Author to whom correspondence should be addressed.

J. Mar. Sci. Eng. 2025, 13(5), 901; https://doi.org/10.3390/jmse13050901

Submission received: 31 March 2025 / Revised: 28 April 2025 / Accepted: 29 April 2025 / Published: 30 April 2025

(This article belongs to the Special Issue Marine Technology: Latest Advancements and Prospects)

Download

Browse Figures

Versions Notes

Abstract

Reinforcement learning has made significant progress in single-agent applications, but it still faces various challenges in multi-agent scenarios. This study investigates the application of reinforcement learning algorithms in a competitive game scenario of multi-autonomous underwater vehicle (multi-AUV) hunting the evaders. We introduce an optimality operator and redefine the objective function of multi-agent reinforcement learning (MARL), transforming the uncertain states of other agents into solvable inference problems, namely the Regularized Competitor Model (RCM). Leveraging RCM, multi-agent systems can optimize strategies in competitive game training more efficiently. We verify and analyze the performance of the proposed algorithm in a multi-AUV hunting scenario. Simulation results demonstrate that the proposed algorithm exhibits strong adaptability and a higher success rate than the baseline in hunting the evaders.

Keywords:

multi-agent reinforcement learning; soft actor–critic; multiple autonomous underwater vehicle hunting

1. Introduction

Deep Reinforcement Learning (DRL) allows agents to have independent exploration and learning capabilities, which enable them to interact continuously with the environment and enhance their behavior through trial and error [1]. Leveraging this, DRL algorithms can assist multiple Autonomous Underwater Vehicles (AUVs) in making independent decisions in complex underwater environments. AUVs are capable of learning optimal behavioral strategies to accomplish specific tasks, such as searching [2,3], tracking [4,5,6], detecting [7], or hunting [8,9]. This ability allows AUVs to make intelligent decisions based on the current context without the need for strict manual control [10]. Given the dynamic nature of underwater environments, DRL algorithms contribute to improving the efficiency of multi-AUV systems by optimizing resource utilization, reducing energy consumption, and shortening task completion time, thereby enhancing overall performance [11].
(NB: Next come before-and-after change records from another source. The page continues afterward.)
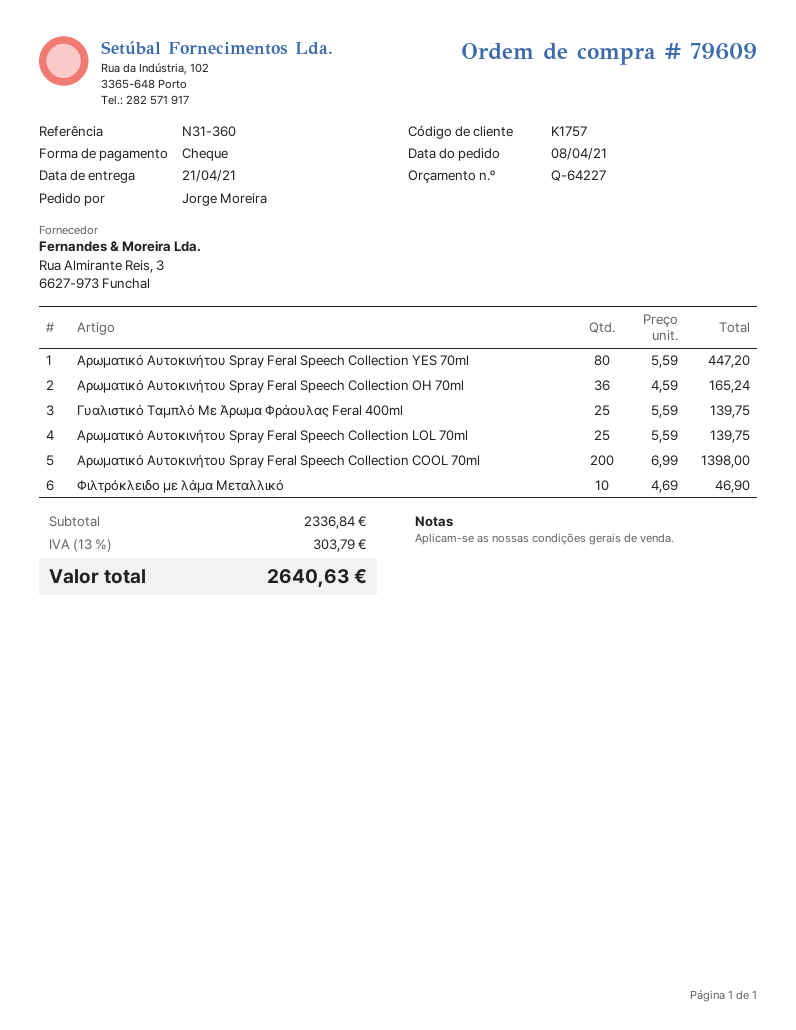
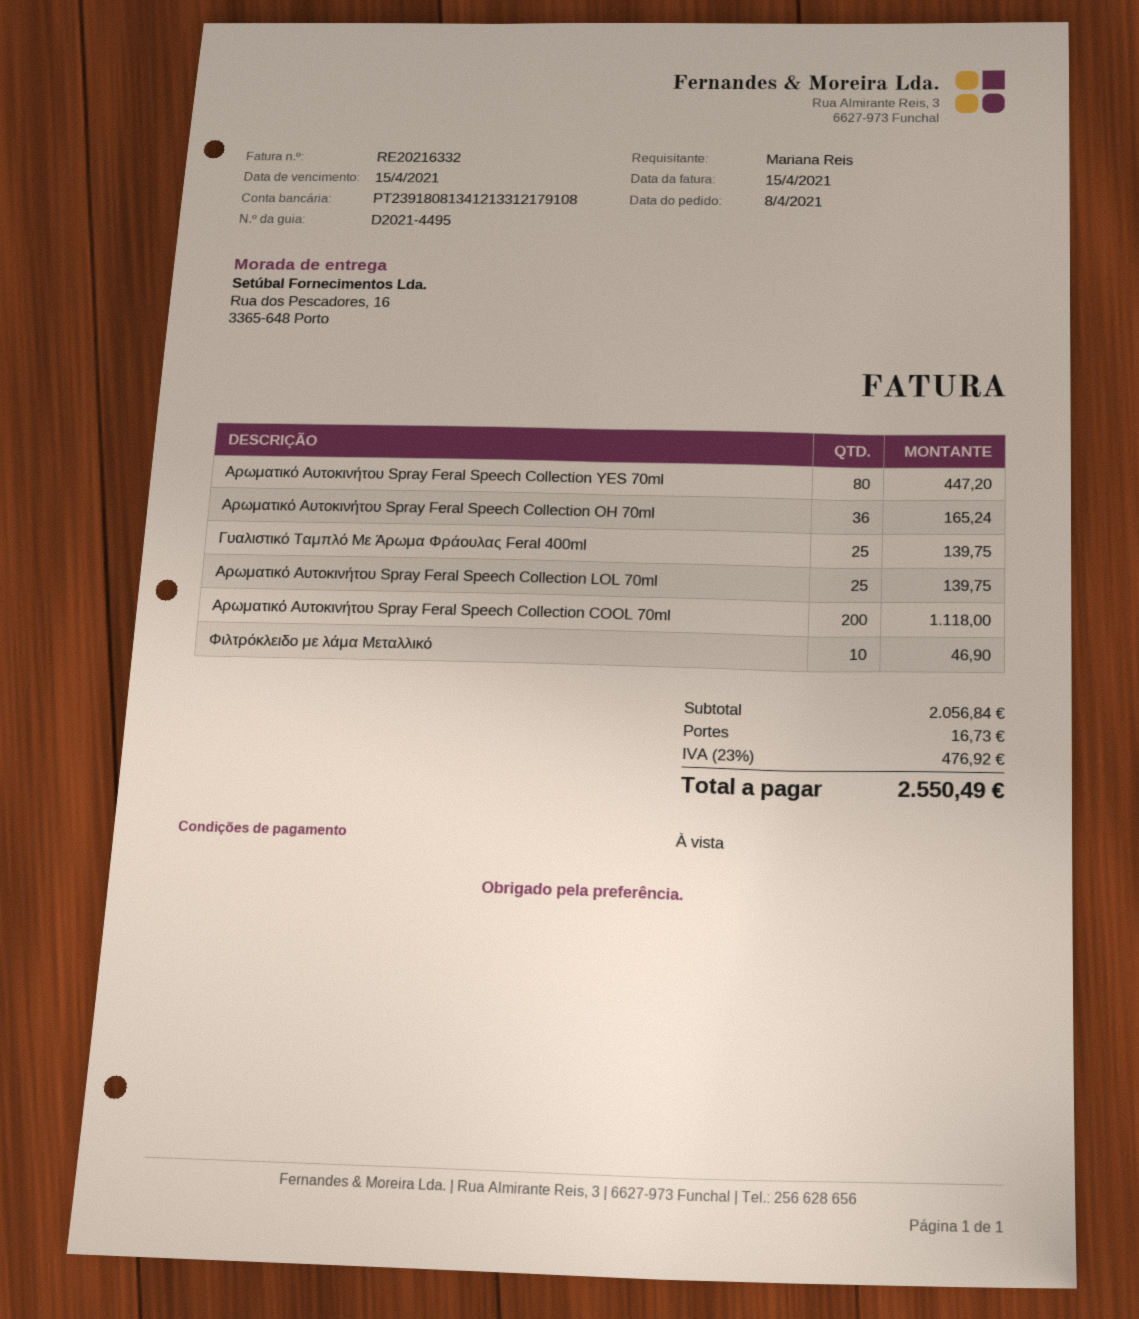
ordered by: Jorge Moreira -> Mariana Reis
Αρωματικό Αυτοκινήτου Spray Feral Speech Collection COOL 70ml: 200 for 1398.00 -> 200 for 1118.00
subtotal: 2336.84 -> 2056.84
shipping: none -> 16.73
tax: 13% = 303.79 -> 23% = 476.92
total: 2640.63 -> 2550.49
Unfortunately, traditional reinforcement learning approaches such as Q-Learning or policy gradient are poorly suited to multi-agent environments [12]. One major challenge is that the strategy of each agent evolves during training, making the environment non-stationary from the perspective of any individual agent [13]. This poses learning stability challenges and prevents the direct use of past experience replay [14]. The presence of multiple agents introduces additional uncertainty to the environment. Therefore, the capability to deduce the characteristics of other agents, such as beliefs, private information, behaviors, and strategies, is crucial [15]. Moreover, the actual operational environment of AUVs is inherently complex and poses higher risks. Consequently, it is necessary to perform pre-training to ensure the adaptability and effectiveness of AUVs in challenging conditions. The diversity of the pre-training environment significantly impacts the overall performance of the trained policies [16].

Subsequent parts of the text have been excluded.